AKPINAR E., BOLAT B., TAŞKIRAN M.

Knowledge and Information Systems, cilt.68, sa.1, 2026 (SCI-Expanded, Scopus) identifier identifier

  • Yayın Türü: Makale / Tam Makale
  • Cilt numarası: 68 Sayı: 1
  • Basım Tarihi: 2026
  • Doi Numarası: 10.1007/s10115-025-02650-9
  • Dergi Adı: Knowledge and Information Systems
  • Derginin Tarandığı İndeksler: Science Citation Index Expanded (SCI-EXPANDED), Scopus, ABI/INFORM, Compendex, INSPEC
  • Anahtar Kelimeler: Aggregation, Centralized learning, Centroid, Classification, Federated clustering, Optimization
  • Yıldız Teknik Üniversitesi Adresli: Evet

Özet

The success of artificial intelligence (AI) and machine learning (ML) applications depends on the analysis of large and diverse datasets. However, concerns regarding personal data privacy and data sharing, especially in datasets containing sensitive information, restrict the widespread use and sharing of such data. Federated learning (FL) offers a solution to these issues by enabling multiple users to collaboratively train a global model without the need to share their data. In this study, Federated Clustering-Based Centralized Classification (Fed3C) is proposed, where data belonging to the same class is divided into subsets, centroids are generated for each subset, and these centroids are shared with the server. The optimal number of centroids is determined using Bayesian optimization, and the centroids are generated using the K-means method. These centroids are then sent to the server, where classification is performed using K-nearest neighbors (KNN).
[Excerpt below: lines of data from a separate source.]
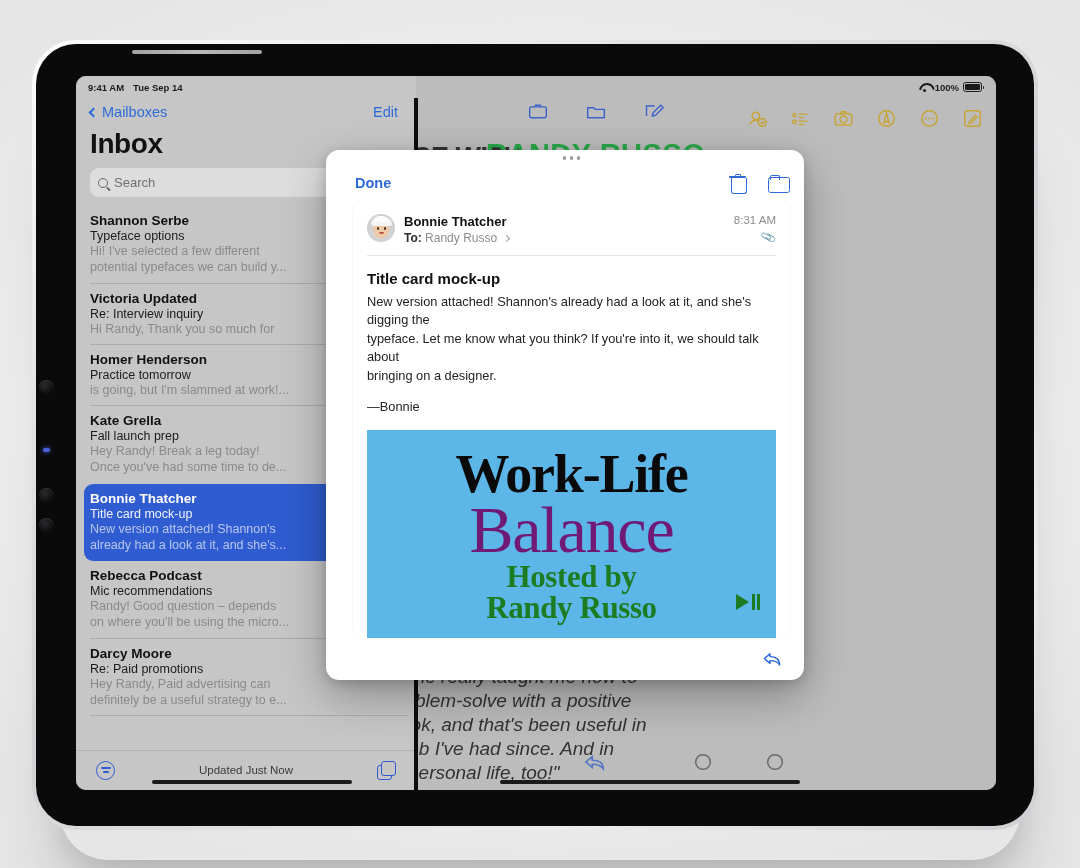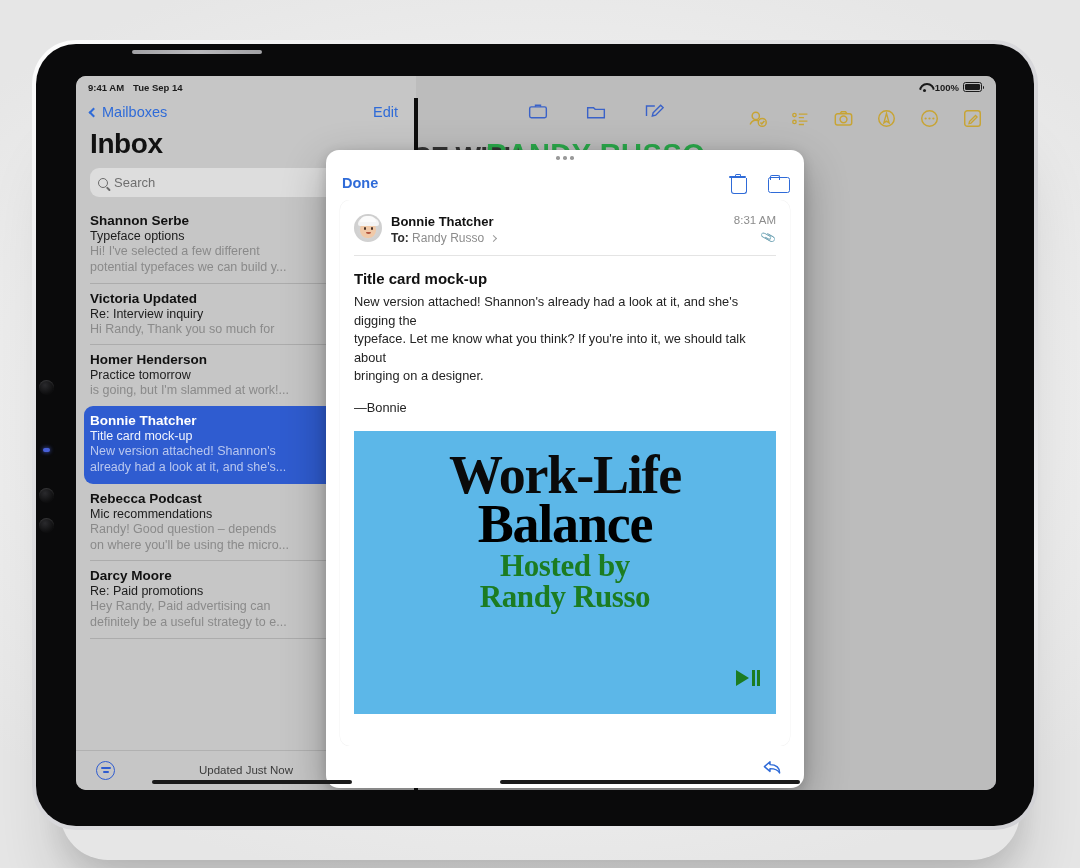--- a/index.html
+++ b/index.html
@@ -272,24 +272,24 @@
   
   #chair { position:absolute; left:150px; top:122px; width:86px; height:190px; }
   #chair .leg-l { position:absolute; left:8px; top:26px; width:9px; height:164px; background:#2aa84a; transform:skewX(-4deg); }
   #chair .leg-r { position:absolute; left:64px; top:0px; width:10px; height:190px; background:#2aa84a; transform:skewX(5deg); }
   #chair .rung { position:absolute; left:6px; width:66px; height:8px; background:#111; }
   #chair .seat { position:absolute; left:4px; top:46px; width:72px; height:9px; background:#111; }
   #chair .back { position:absolute; left:18px; top:0px; width:54px; height:9px; background:#111; transform:rotate(-6deg); }
 
   
   #modal {
-    position:absolute; left:250px; top:74px; width:478px; height:638px;
+    position:absolute; left:250px; top:74px; width:478px; height:530px;
     background:#fff; border-radius:13px; z-index:30;
     box-shadow:0 16px 44px rgba(0,0,0,.30), 0 3px 12px rgba(0,0,0,.16);
-    display:flex; flex-direction:column; overflow:hidden;
+    display:flex; flex-direction:column; overflow:hidden;padding-left:13px;
   }
   #grabber {
     height:16px; display:flex; align-items:center; justify-content:center; flex:none;
   }
   #grabber .dots { display:flex; gap:3.5px; }
   #grabber .dots i { width:3.5px; height:3.5px; border-radius:50%; background:#9a9a9a; }
   #modal-bar {
     height:34px; display:flex; align-items:center; padding:0 16px; flex:none;
   }
   #done-btn { color:#2f6bd8; font-size:14.5px; font-weight:600; cursor:pointer; }
@@ -368,21 +368,21 @@
   #podcast {
     margin:16px 14px 0 14px; height:283px; background:#5cb7e8; position:relative;
     font-family:"Liberation Serif", serif;
   }
   #pc-inner { position:absolute; inset:0; padding:14px 18px 10px 18px; text-align:center; }
   #pc-t1 {
     font-size:54px; font-weight:bold; color:#0a0a0a; line-height:.92;
     letter-spacing:-1.2px; margin-top:6px;
   }
   #pc-t2 {
-    font-size:54px; font-weight:bold; color:#000000; line-height:.92;
+    font-size:66px; font-weight:normal; color:#701a75; line-height:.92;
     letter-spacing:-1.2px;
   }
   #pc-t3 {
     font-size:31px; font-weight:bold; color:#0a0a0a; line-height:1.0;
     margin-top:12px; letter-spacing:-.4px;
   }
   #pc-t4 {
     font-size:31px; font-weight:bold; color:#1c7c22; line-height:1.0; letter-spacing:-.4px;
   }
   #pc-t5 {
@@ -483,20 +483,31 @@
             </div>
             <div class="mail-row">
               <div class="mr-top">
                 <span class="mr-name">Homer Henderson</span>
                 <span class="mr-time">9:12 AM</span>
               </div>
               <div class="mr-subj">
                 <span>Practice tomorrow</span>
               </div>
               <div class="mr-prev">is going, but I'm slammed at work!...</div>
+            </div>
+            <div class="mail-row">
+              <div class="mr-top">
+                <span class="mr-name">Kate Grella</span>
+                <span class="mr-time">8:40 AM</span>
+              </div>
+              <div class="mr-subj">
+                <span>Fall launch prep</span>
+              </div>
+              <div class="mr-prev">Hey Randy! Break a leg today!</div>
+              <div class="mr-prev">Once you've had some time to de...</div>
             </div>
             <div class="mail-row sel">
               <div class="mr-top">
                 <span class="mr-name">Bonnie Thatcher</span>
                 <span class="mr-time">8:31 AM</span>
               </div>
               <div class="mr-subj">
                 <span>Title card mock-up</span>
                 <span class="clip">📎</span>
               </div>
The success of the proposed method has been tested on five different datasets, and the effects of changing the maximum number of centroids, the number of clients, the number of iterations, and the optimization algorithm on the method’s performance have been examined. The results demonstrate that the proposed approach, which does not require direct original data sharing, is effective in improving model performance. In particular, in real-world scenarios where the amount of data belonging to a single client is insufficient, the proposed method achieves a notable increase in success by involving multiple clients in the training process.